**Task objective**: In the entries below, find the lines that contain the word "font" and copy them.

**Data to use**:

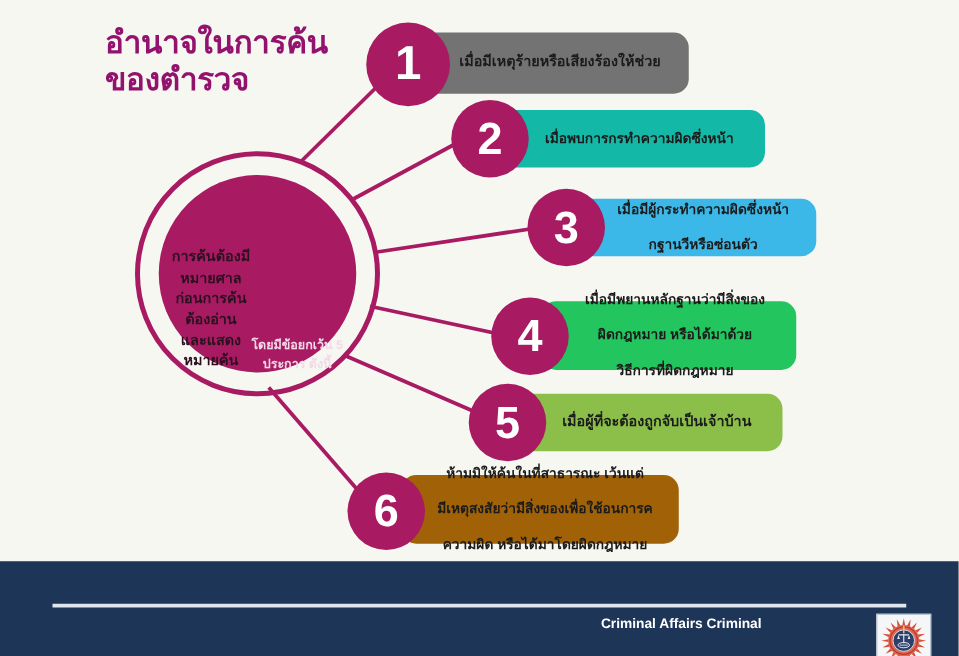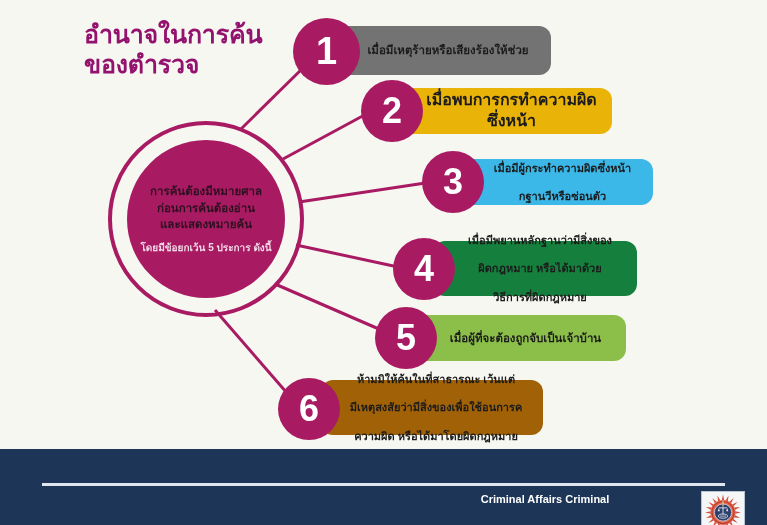--- a/index.html
+++ b/index.html
@@ -28,21 +28,21 @@
   .title div{white-space:nowrap;}
 
   
   .hub-ring{
     position:absolute;left:108px;top:109px;width:196px;height:196px;
     border-radius:50%;border:4px solid #a81b62;box-sizing:border-box;
   }
   .hub{
     position:absolute;left:127px;top:128px;width:158px;height:158px;
     border-radius:50%;background:#a81b62;
-    display:flex;flex-direction:column;align-items:center;justify-content:center;
+    display:flex;flex-direction:row;align-items:flex-end;justify-content:center;
     text-align:center;color:#ffffff;box-sizing:border-box;padding:0 10px;
   }
   .hub .main{font-size:11.5px;font-weight:bold;line-height:1.45;color:#2c1020;}
   .hub .sub{font-size:10px;font-weight:bold;margin-top:7px;color:#f3d9e8;}
 
   
   .node{position:absolute;}
   .bubble{
     position:absolute;border-radius:50%;
     background:#a81b62;color:#fff;
@@ -119,21 +119,21 @@
       <span>
         <span>เมื่อมีเหตุร้ายหรือเสียงร้องให้ช่วย</span>
       </span>
     </div>
   </div>
 
   <div class="node">
     <div class="bubble" style="left: 361px; top: 68px; width: 62px; height: 62px; font-size: 36px; background: rgb(168, 27, 98);">
       <span>2</span>
     </div>
-    <div class="pill" style="left: 401px; top: 76px; width: 211px; height: 46px; padding: 0px 10px 0px 20px; font-size: 16px; background: #eab308;">
+    <div class="pill" style="left: 401px; top: 76px; width: 211px; height: 46px; padding: 0px 10px 0px 20px; font-size: 11px; background: #14b8a6;">
       <span>
         <span>เมื่อพบการกรทำความผิดซึ่งหน้า</span>
       </span>
     </div>
   </div>
 
   <div class="node">
     <div class="bubble" style="left: 422px; top: 139px; width: 62px; height: 62px; font-size: 36px; background: rgb(168, 27, 98);">
       <span>3</span>
     </div>
@@ -142,21 +142,21 @@
         <span>เมื่อมีผู้กระทำความผิดซึ่งหน้า</span><br>
         <span>กฐานวีหรือซ่อนตัว</span>
       </span>
     </div>
   </div>
 
   <div class="node">
     <div class="bubble" style="left: 393px; top: 226px; width: 62px; height: 62px; font-size: 36px; background: rgb(168, 27, 98);">
       <span>4</span>
     </div>
-    <div class="pill" style="left: 433px; top: 229px; width: 204px; height: 55px; padding: 0px 8px 0px 18px; font-size: 11px; background: #15803d;">
+    <div class="pill" style="left: 433px; top: 229px; width: 204px; height: 55px; padding: 0px 8px 0px 18px; font-size: 11px; background: #22c55e;">
       <span>
         <span>เมื่อมีพยานหลักฐานว่ามีสิ่งของ</span><br>
         <span>ผิดกฎหมาย หรือได้มาด้วย</span><br>
         <span>วิธีการที่ผิดกฎหมาย</span>
       </span>
     </div>
   </div>
 
   <div class="node">
     <div class="bubble" style="left: 375px; top: 295px; width: 62px; height: 62px; font-size: 36px; background: rgb(168, 27, 98);">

**Answer section**:
   .hub .main{font-size:11.5px;font-weight:bold;line-height:1.45;color:#2c1020;}
   .hub .sub{font-size:10px;font-weight:bold;margin-top:7px;color:#f3d9e8;}
     <div class="bubble" style="left: 361px; top: 68px; width: 62px; height: 62px; font-size: 36px; background: rgb(168, 27, 98);">
-    <div class="pill" style="left: 401px; top: 76px; width: 211px; height: 46px; padding: 0px 10px 0px 20px; font-size: 16px; background: #eab308;">
+    <div class="pill" style="left: 401px; top: 76px; width: 211px; height: 46px; padding: 0px 10px 0px 20px; font-size: 11px; background: #14b8a6;">
     <div class="bubble" style="left: 422px; top: 139px; width: 62px; height: 62px; font-size: 36px; background: rgb(168, 27, 98);">
     <div class="bubble" style="left: 393px; top: 226px; width: 62px; height: 62px; font-size: 36px; background: rgb(168, 27, 98);">
-    <div class="pill" style="left: 433px; top: 229px; width: 204px; height: 55px; padding: 0px 8px 0px 18px; font-size: 11px; background: #15803d;">
+    <div class="pill" style="left: 433px; top: 229px; width: 204px; height: 55px; padding: 0px 8px 0px 18px; font-size: 11px; background: #22c55e;">
     <div class="bubble" style="left: 375px; top: 295px; width: 62px; height: 62px; font-size: 36px; background: rgb(168, 27, 98);">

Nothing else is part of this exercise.